Esta mañana, mientras comía mi acostumbrado huevo frito, me puse a pensar si estos serían mis últimos huevos fritos en mucho tiempo. Es decir, cuando fui a Chicago, a los 14 años, los huevos sabían horriblemente. Ah, y el agua olía a huevo cocinado en cualquier pueblo de Minnesota. Ahora que me encaminaré a Dubuque, Iowa, no me preocupa tanto lo del olor del agua (aunque es incómodo para alguien que se ha bañado en agua inolora durante 18 años seguidos). Pero bueno, el asunto, no tiene que ver con el agua, sino más con los huevos. Déjenme explicarles por qué.

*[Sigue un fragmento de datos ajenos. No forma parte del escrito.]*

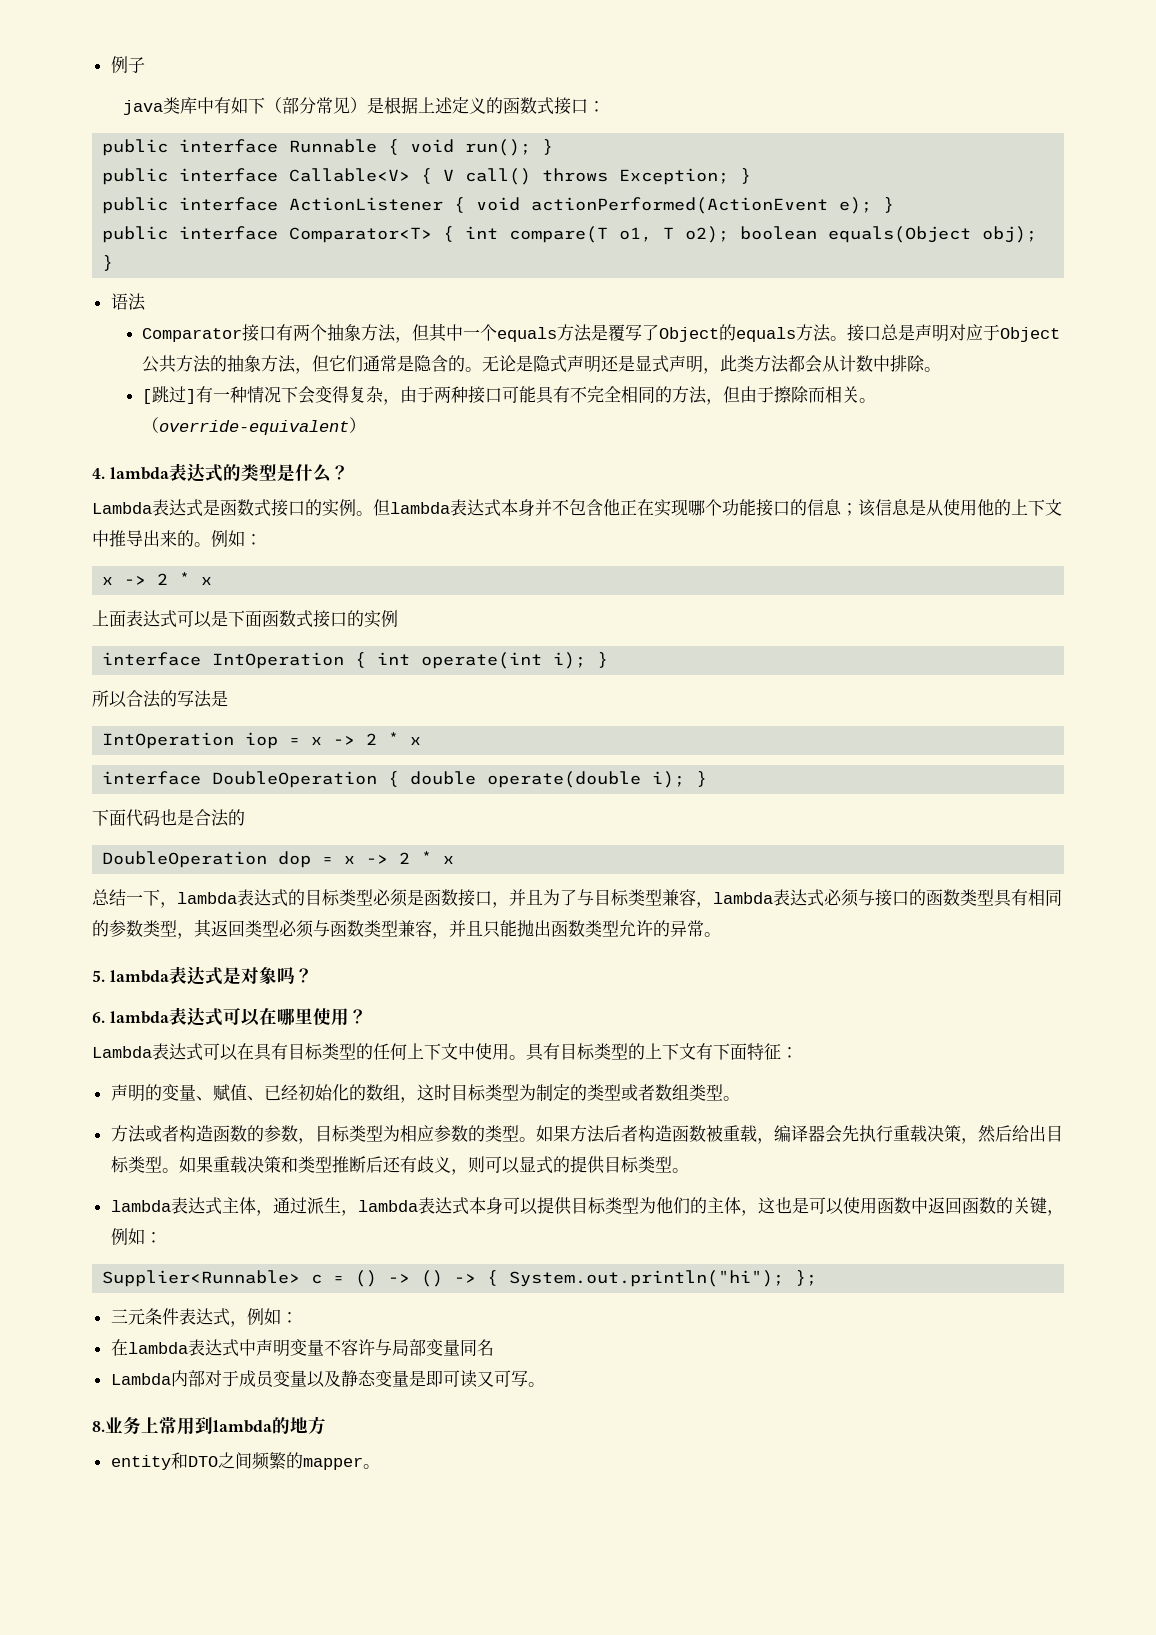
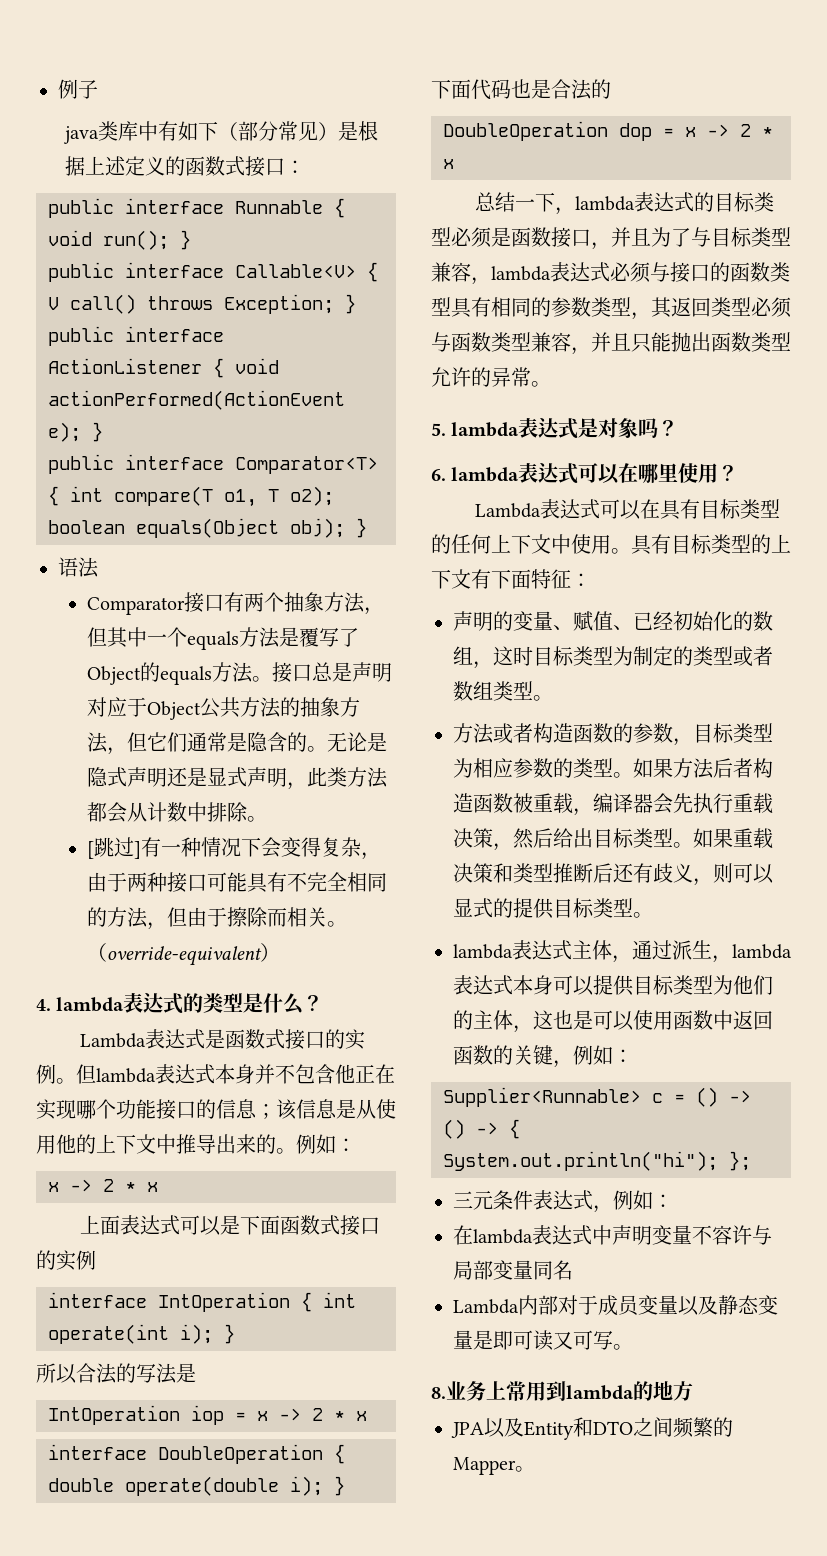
[110,1455,171,1470] entity -> [451,1418,574,1440] JPA以及Entity
[302,1457,363,1470] mapper -> [453,1457,516,1475] Mapper

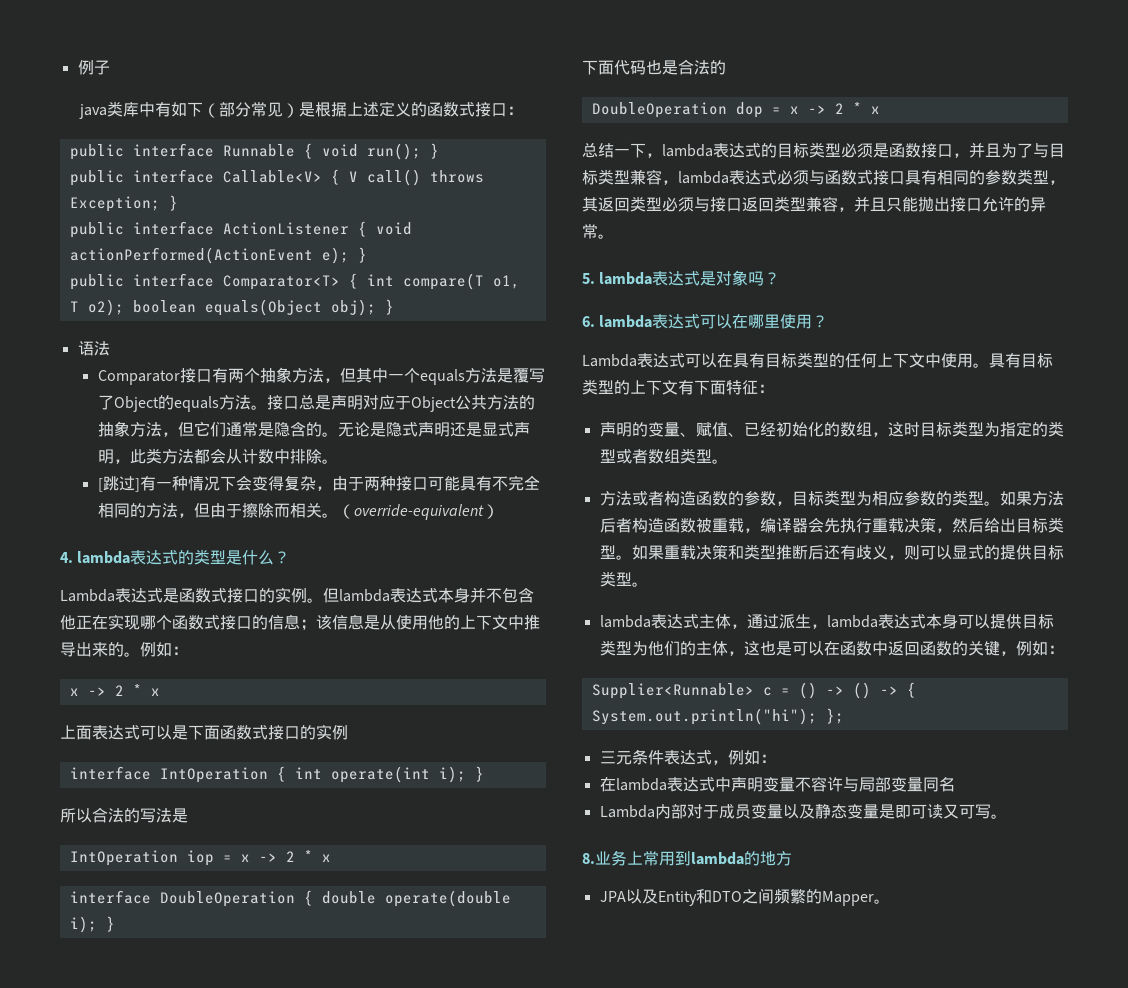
[116,1099,156,1119] 功能 -> [172,615,220,630] 函数式
[670,262,790,283] [431,297,451,316] 接口的函数类型 -> [825,170,905,185] 函数式接口
[451,332,491,352] 函数 -> [710,197,774,212] 接口返回
[711,332,791,352] 函数类型 -> [950,197,982,212] 接口
[633,646,653,666] 制 -> [999,422,1016,437] 指
[633,1010,673,1030] 使用 -> [823,641,840,656] 在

Cuando se acerca el día de la partida, el condenado empieza a pensar en sus últimas actividades. Su última comida, su último cigarrillo, su última conversación. Partir es como morir un poco. Es estar en un lugar donde los demás no están; supongo que los muertos extrañan un poco a los vivos que querían al estar tan lejos. La diferencia es que, al menos en mi caso, resuscitaré.
Me pregunto si Alexandros Panagulis, el revolucionario griego, pensó en las últimas cosas que hacía antes de ser fusilado en Egina. Lo cierto es que a mí nadie me va a fusilar y reflexiono en torno de mi último huevo frito casero. No, no es realmente el último, y volveré para consumir más después de mi viaje, pero se van acercando los últimos acontecimientos de antes de esta pequeña muerte. Justo ahora estoy muy segura de que se muere porque al volver, al resuscitar, uno ciertamente ya no es el mismo. La última comida con Lina Franco, quien se va a Suiza (ese viaje está peligrosamente cerca, qué vacío en el estómago), el último almuerzo con Chad, un último rico huevo frito, la última tarde que yo salga a la calle sin chaqueta. Tantos detalles, tantos detalles…
¿Quién dice que la vida es aburrida?